Background And Reason For The Amendment

We are a research and development company. Our principal executive offices are located at 469 Jean-Talon West, 3rd Floor,   Montreal, Quebec, Canada H3N 1R4. Our telephone number is (514) 764-9698.

In order for us to continue to implement our current business plan and expand our line of business, we need to secure additional financing. In order to attract new financing without incurring significant debt on our books, we need to have the flexibility to offer additional shares of our Common or Preferred Stock in order to attract these investors. As of the date of this Information Statement we have 274,431,909 Common Shares issued and outstanding, along with 71,689,112 shares of our Common Stock reserved for issuance underlying convertible notes. In addition, we are committed to issuing 321,305,416 shares of our Common Stock for conversion of two promissory notes totaling $835,394 held by a related party.  We also had 500,000 shares of Series B Preferred Stock issued and outstanding. Each share of Series B Preferred Stock is entitled to 1,000 votes on all matters submitted to a vote of our shareholders. The Series B Preferred Stock is not convertible into any of our Common Shares.

On May 30, 2016, our Board of Directors and the consenting stockholder adopted and approved a resolution to effect an amendment to our Articles of Incorporation to increase the number of shares of authorized Common Stock from 500,000,000 to 3,000,000,000 and authorized Preferred Shares from 5,000,000, to 30,000,000 shares. Such amendment is referred to herein as the “Authorized Shares Amendment.” As a result of the Authorized Shares Amendment, we will have 3,000,000,000 shares of Common Stock authorized for issuance, of which 2,332,573,563 shares will be available for issuance and 30,000,000 shares of Preferred Stock authorized for issuance, of which 29,500,000 shares will be available for issuance. Our Board of Directors will be able to authorize the issuance of the additional shares of Common and/or Preferred Stock without seeking further action or vote of our stockholders.

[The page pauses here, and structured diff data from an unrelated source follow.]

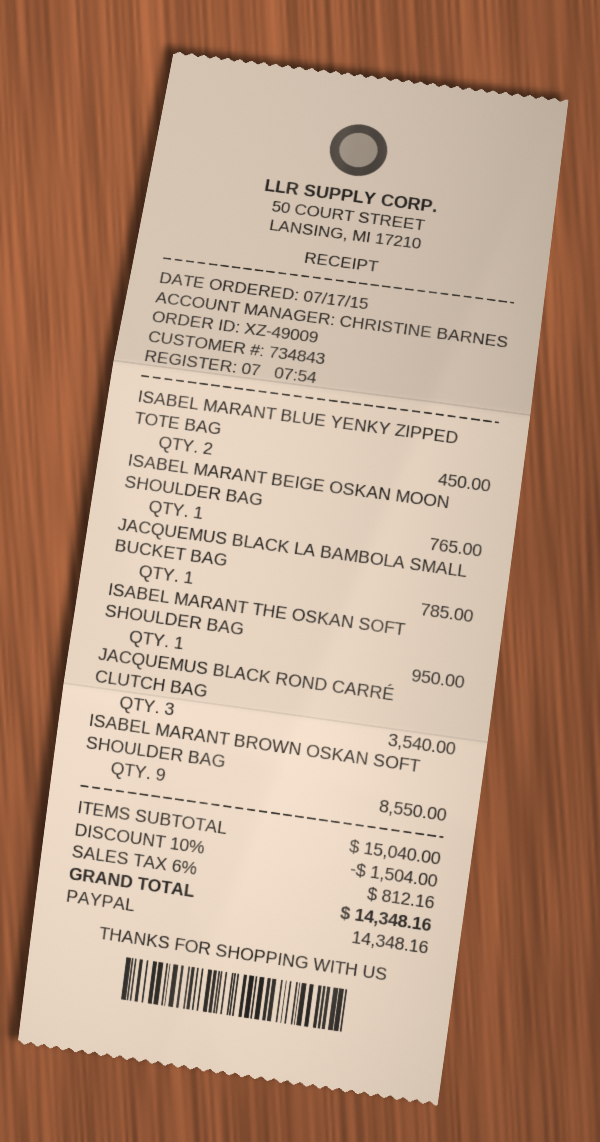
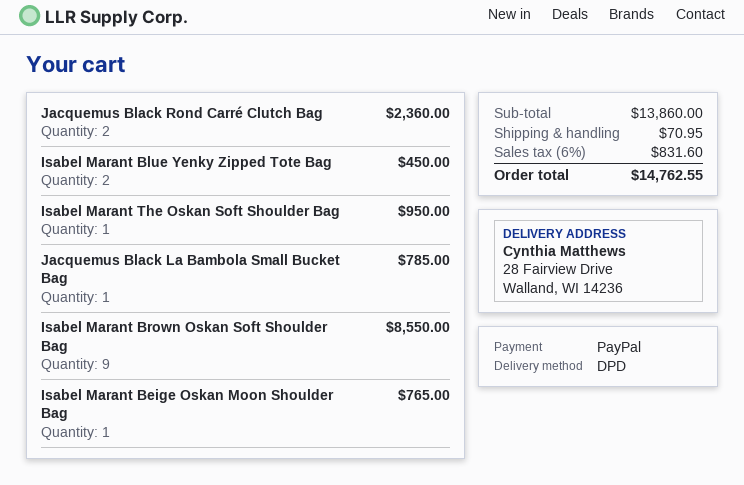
JACQUEMUS BLACK ROND CARRÉ CLUTCH BAG: 3 for 3540.00 -> 2 for 2360.00
subtotal: 15040.00 -> 13860.00
discount: 10% = 1504.00 -> none
shipping: none -> 70.95
tax: 6% = 812.16 -> 6% = 831.60
total: 14348.16 -> 14762.55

The issuance by us of Common and/or Preferred Stock could dilute both the equity interests and the earnings per share of existing holders of our securities. Such dilution may be substantial, depending upon the amount of shares issued. Any additional issuance of our securities could, under certain circumstances, have the effect of delaying or preventing a change in control of Sunshine Biopharma, Inc. by increasing the number of outstanding shares entitled to vote and by increasing the number of votes required to approve a change in control of Sunshine Biopharma, Inc. Shares of  either Common or Preferred Stock could be issued, or rights to purchase such shares could be issued, to render more difficult or discourage an attempt to obtain control of Sunshine Biopharma, Inc. by means of a tender offer, proxy contest, merger or otherwise. The ability of the Board of the Directors to issue such additional shares of Common or Preferred Stock could discourage an attempt by a party to acquire control of Sunshine Biopharma, Inc. by tender offer or other means. Such issuances could therefore deprive stockholders of benefits that could result from such an attempt, such as the realization of a premium over the market price that such an attempt could cause. Moreover, the issuance of such additional shares of Common or Preferred Stock to persons whose interests aligned with that of the Board of Directors could make it more difficult to remove incumbent officers and directors from office even if such change were to be favorable to stockholders generally.

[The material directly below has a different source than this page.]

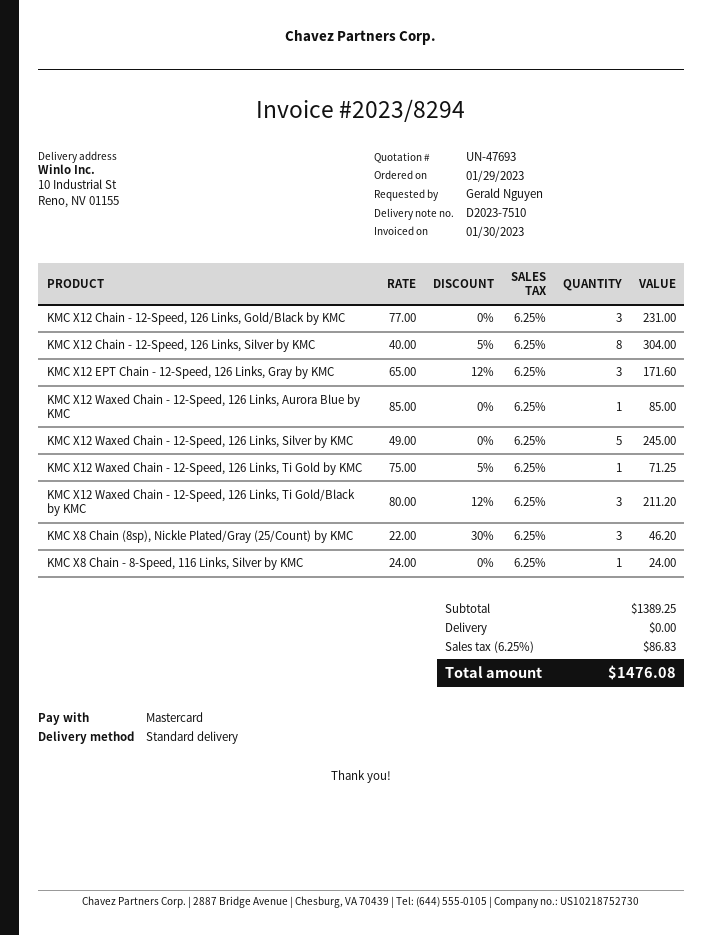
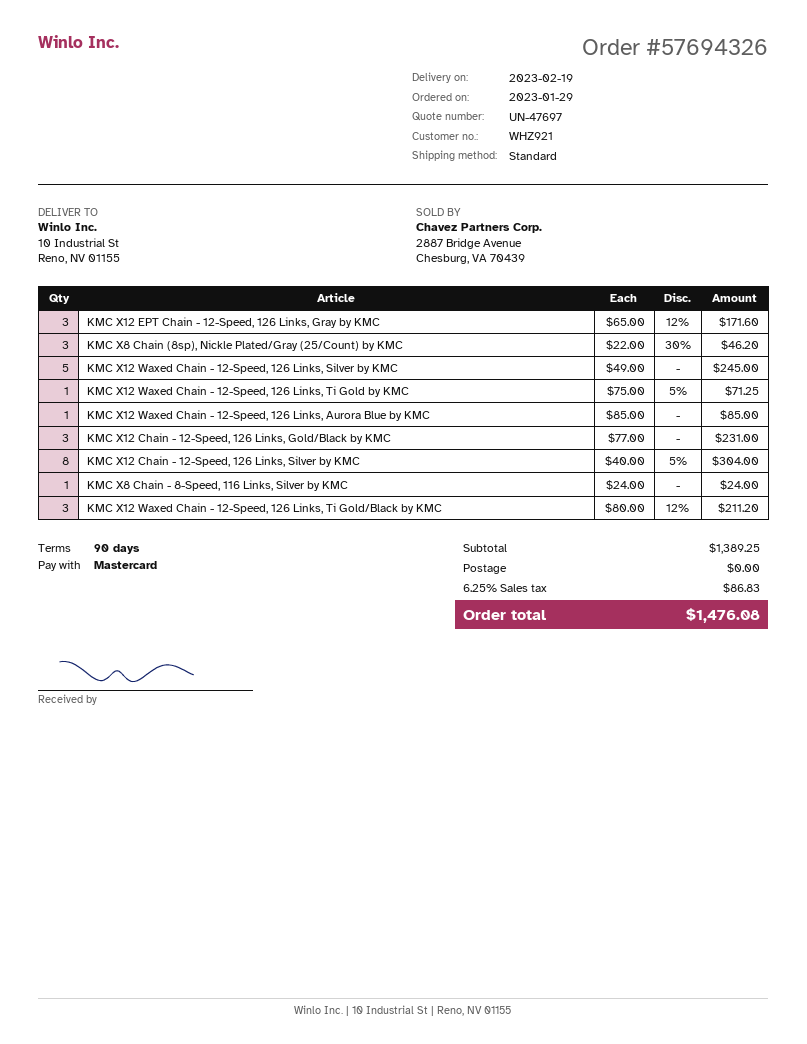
quote number: UN-47693 -> UN-47697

While the increase in the number of shares of Common and Preferred Stock authorized may have anti-takeover ramifications, the Board of Directors believes that the financial flexibility offered by the amendment outweighs any disadvantages. To the extent that the increase in the number of shares of Common and Preferred Stock authorized may have anti-takeover effects, the amendment may encourage persons seeking to acquire Sunshine Biopharma, to negotiate directly with the Board of Directors, enabling the Board of Directors to consider a proposed transaction in a manner that best serves the stockholders’ interests.

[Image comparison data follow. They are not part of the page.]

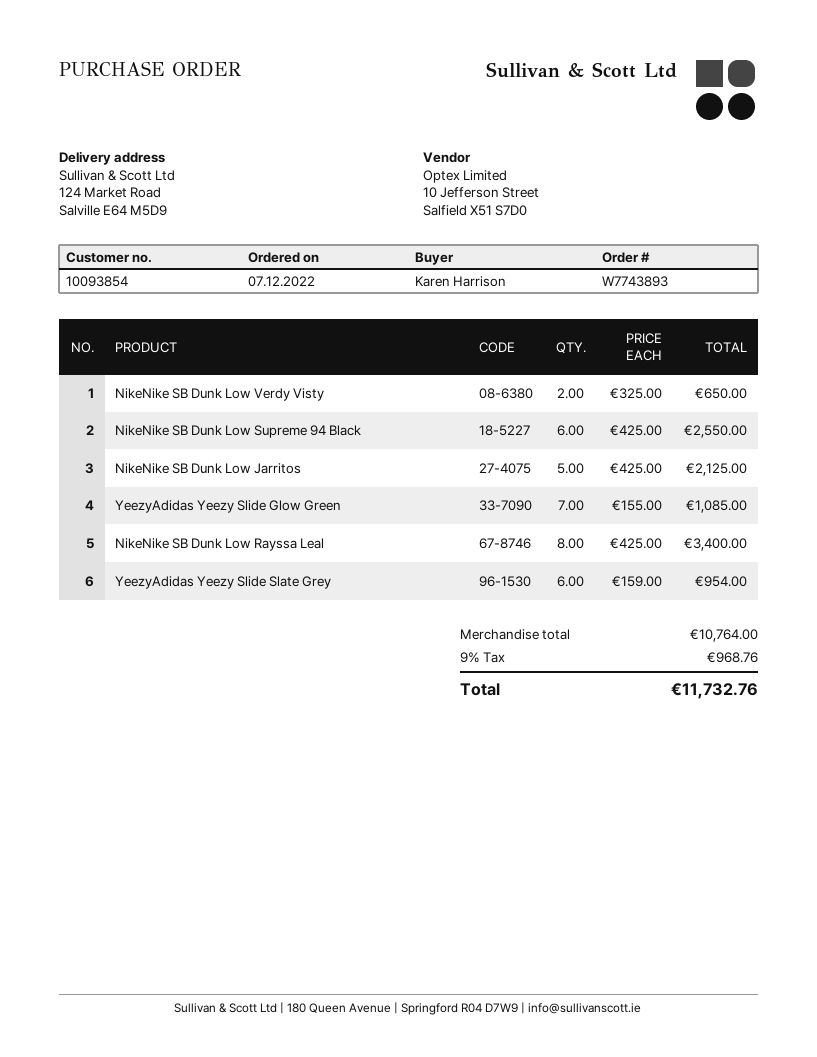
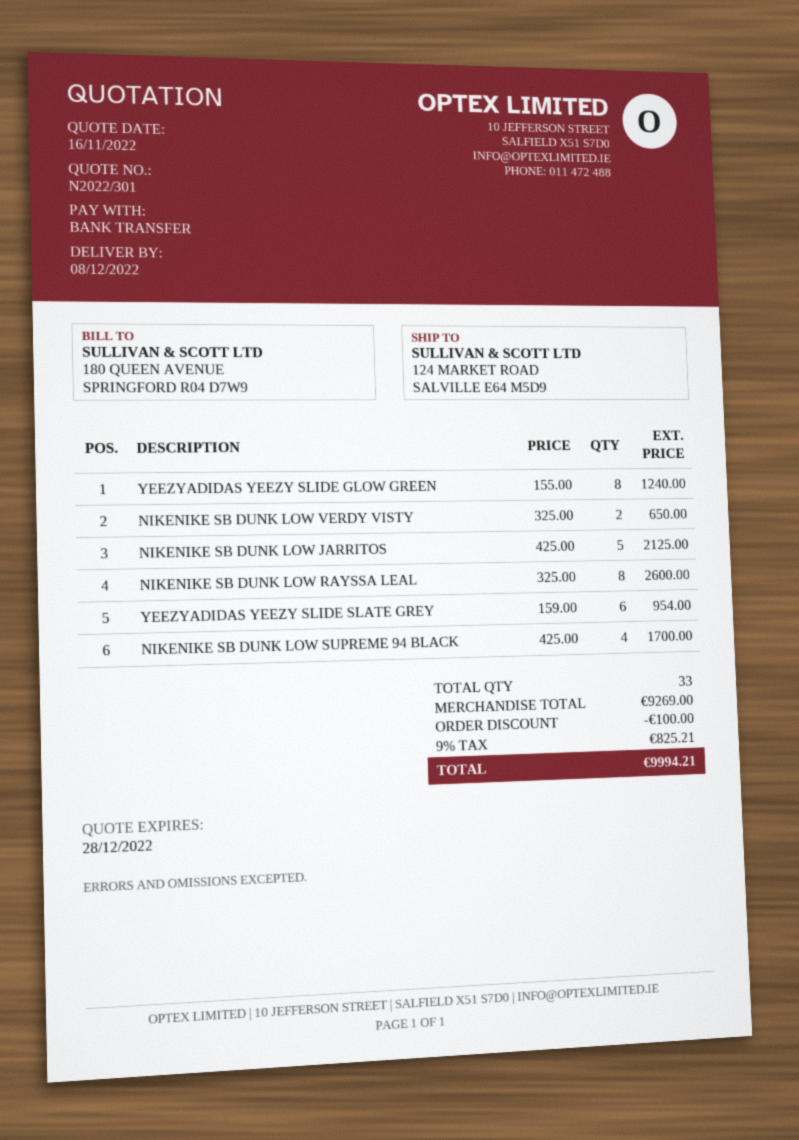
NikeNike SB Dunk Low Supreme 94 Black: 6 x 425.00 = 2550.00 -> 4 x 425.00 = 1700.00
YeezyAdidas Yeezy Slide Glow Green: 7 x 155.00 = 1085.00 -> 8 x 155.00 = 1240.00
NikeNike SB Dunk Low Rayssa Leal: 8 x 425.00 = 3400.00 -> 8 x 325.00 = 2600.00
subtotal: 10764.00 -> 9269.00
discount: none -> 100.00
tax: 9% = 968.76 -> 9% = 825.21
total: 11732.76 -> 9994.21

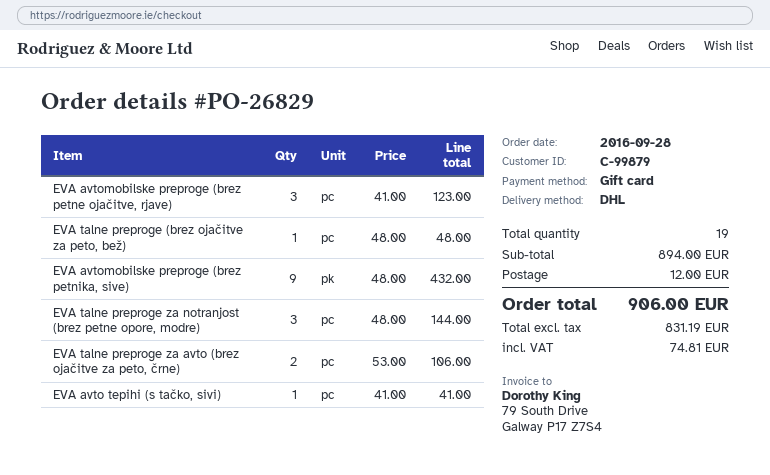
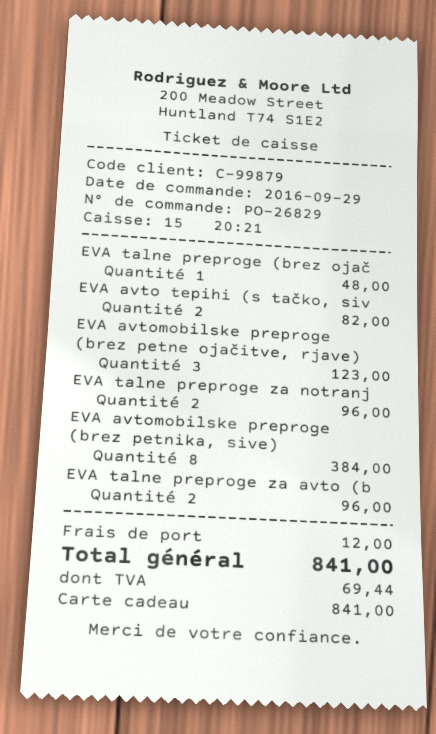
order date: 2016-09-28 -> 2016-09-29
EVA avtomobilske preproge (brez petnika, sive): 9 for 432.00 -> 8 for 384.00
EVA talne preproge za notranjost (brez petne opore, modre): 3 for 144.00 -> 2 for 96.00
EVA talne preproge za avto (brez ojačitve za peto, črne): 2 for 106.00 -> 2 for 96.00
EVA avto tepihi (s tačko, sivi): 1 for 41.00 -> 2 for 82.00
tax: 74.81 -> 69.44
total: 906.00 -> 841.00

Our Board of Directors believes that it is advisable and in the best interests of Sunshine Biopharma, Inc. to have available additional authorized but unissued shares of Common Stock in an amount adequate to provide for our future needs. The unissued shares of Common Stock will be available for issuance from time to time as may be deemed advisable or required for various purposes, including the issuance of shares in connection with financing or acquisition transactions.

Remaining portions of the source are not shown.